WSU Colloquium on Steampunk and Critical Making

Posted by Roger Whitson on February 22nd, 2014

 

[Slide 2]
Hi, so I thought I’d begin by talking about a text that I completely admire.

Bruno Latour’s “Compositionist Manifesto” is often invoked by scholars in the digital humanities.
Critique has “run out of steam” because it assumes a shared world that no longer exist.
Like the vision of a world/nation/public space that has to be remade.

Yet, references Nietzsche’s hammer in order to make this argument.
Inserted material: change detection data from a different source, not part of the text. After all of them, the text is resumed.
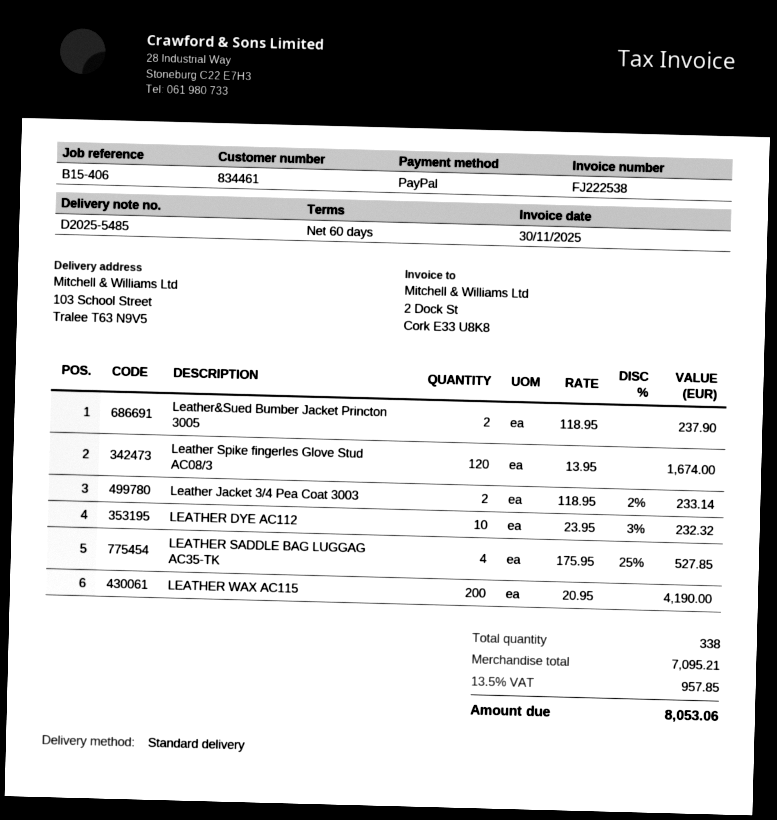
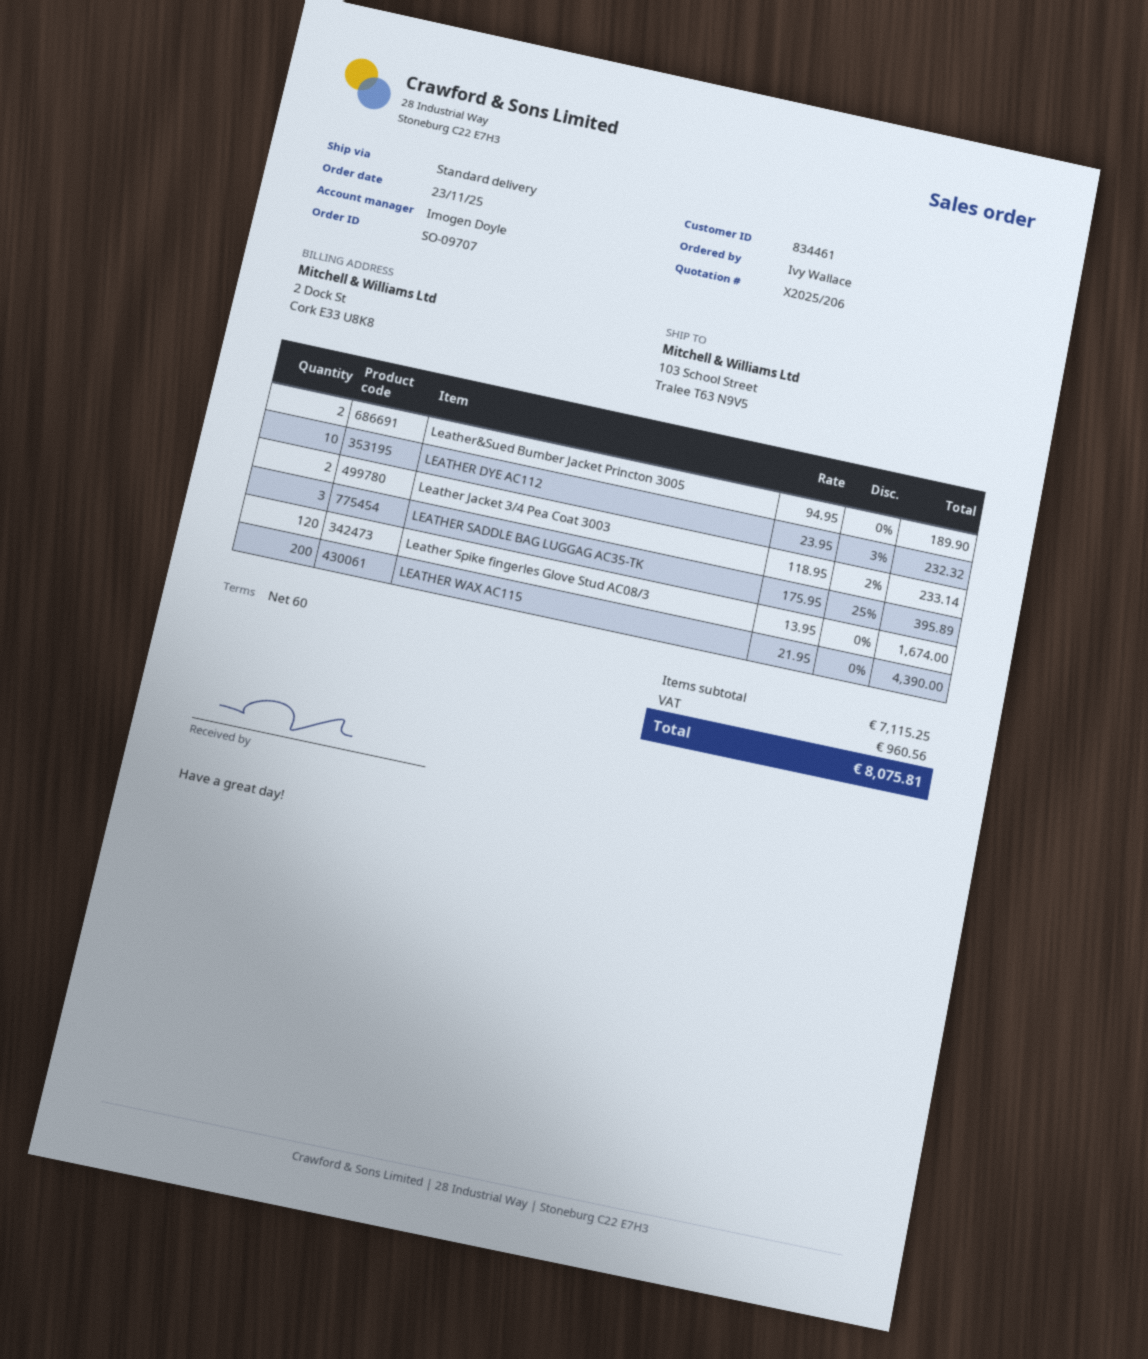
Leather&Sued Bumber Jacket Princton 3005: 2 x 118.95 = 237.90 -> 2 x 94.95 = 189.90
LEATHER SADDLE BAG LUGGAG AC35-TK: 4 x 175.95 - 25% = 527.85 -> 3 x 175.95 - 25% = 395.89
LEATHER WAX AC115: 200 x 20.95 = 4190.00 -> 200 x 21.95 = 4390.00
subtotal: 7095.21 -> 7115.25
tax: 957.85 -> 960.56
total: 8053.06 -> 8075.81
“What performs a critique,” Latour tells us, “cannot also compose. [...] With a hammer (or a sledgehammer) in hand you can do a lot of things: break down walls, destroy idols, ridicule prejudices, but you cannot repair, take care, assemble, stitch together” (475)

[Slide 3]
Of course, anyone who has actually used a hammer knows this isn’t true.
Rubber Mallets are used to affix and level tiles onto mortar.

[Slide 4]
Drop Hammers are used when forging metal tools to shape them.

[Slide 5]
Even sledgehammers, as nineteenth-century scholars know, are used to pound down spikes that “stitch” together ties to railroads.

[Slide 6]
Latour’s analysis is symptomatic of what McKenzie Wark calls “social determinism.” He argues that too many humanists give knee-jerk critiques of so-called “technological determinism” when we are just as guilty of privileging social and metaphoric explanations of history over and above technological ones.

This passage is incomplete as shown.